- Born: 18 March 1978 (age 48) Pardubice, Czechoslovakia
- Position: Centre
- Shot: Left
- Played for: Washington Capitals Montreal Canadiens HC Pardubice Vancouver Canucks Atlant Moscow Oblast Traktor Chelyabinsk
- National team: Czech Republic
- NHL draft: 43rd overall, 1996 Washington Capitals
- Playing career: 1997–2015

= Jan Bulis =

Czech ice hockey player (born 1978)

Jan Bulis (/cs/) (born 18 March 1978) is a Czech former professional hockey winger who last played as the Captain of Traktor Chelyabinsk of the Kontinental Hockey League (KHL).

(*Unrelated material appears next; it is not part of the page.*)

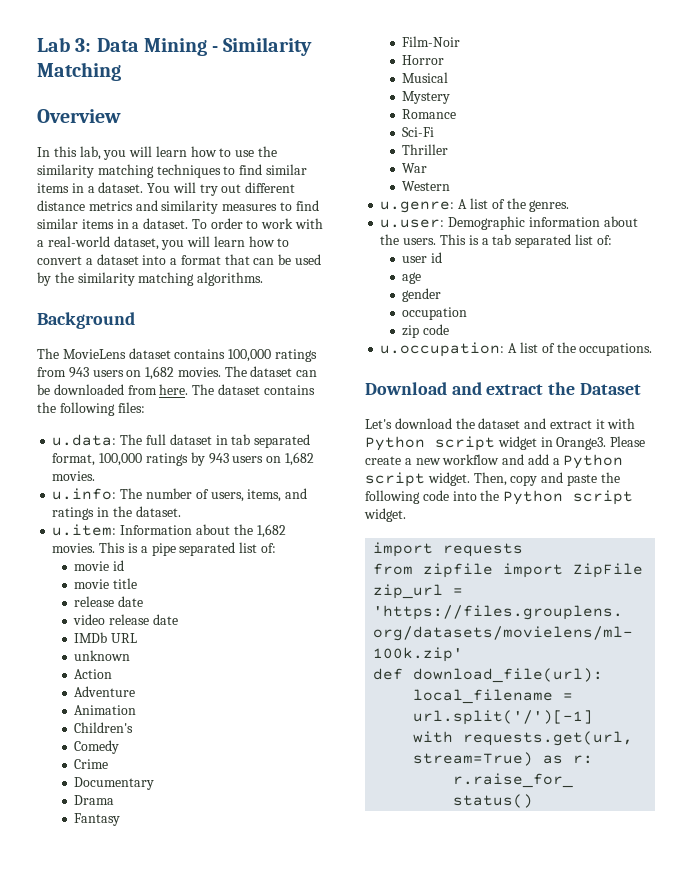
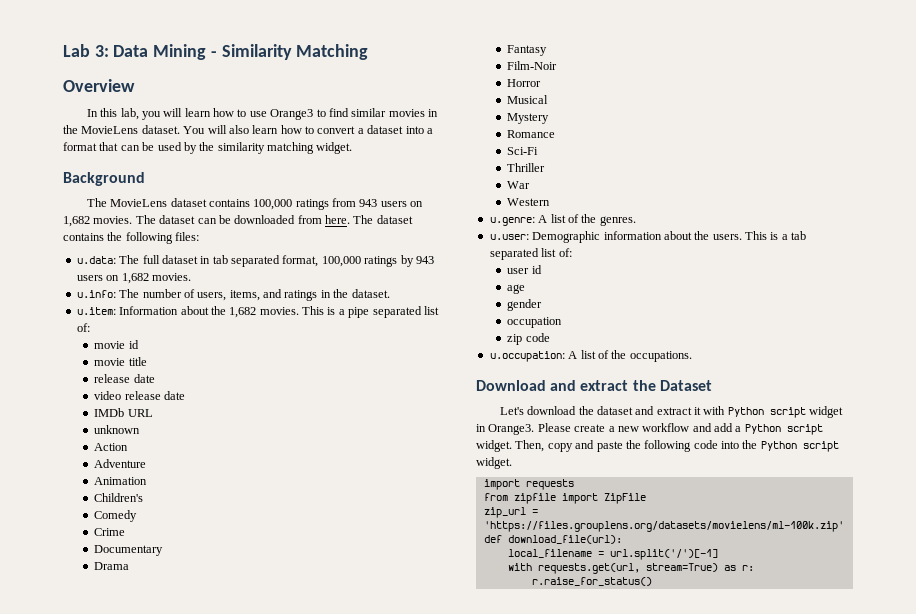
- In this lab, you will learn how to use the similarity matching techniques to find similar items in a dataset. You will try out different distance metrics and similarity measures to find similar items in a dataset. To order to work with a real-world dataset, you will learn how to convert a dataset into a format that can be used by the similarity matching algorithms.
+ In this lab, you will learn how to use Orange3 to find similar movies in the MovieLens dataset. You will also learn how to convert a dataset into a format that can be used by the similarity matching widget.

He spent nine seasons in the National Hockey League (NHL), playing with the Washington Capitals, Montreal Canadiens, and Vancouver Canucks. The Capitals selected Bulis in the 1996 NHL entry draft.

==Playing career==
Bulis was drafted by the Washington Capitals in the 1996 NHL entry draft, Second Round, Forty-third Overall. Bulis was a fan favourite while playing for the Barrie Colts of the OHL and was among the top players in the OHL at that time from 1995 to 1997. In Bulis' top season for Barrie he accumulated 42 goals and 61 assists for a total of 103 points in 64 games. Unfortunately, that offensive potential did not show up in the NHL where he totalled of 251 points in 587 games played.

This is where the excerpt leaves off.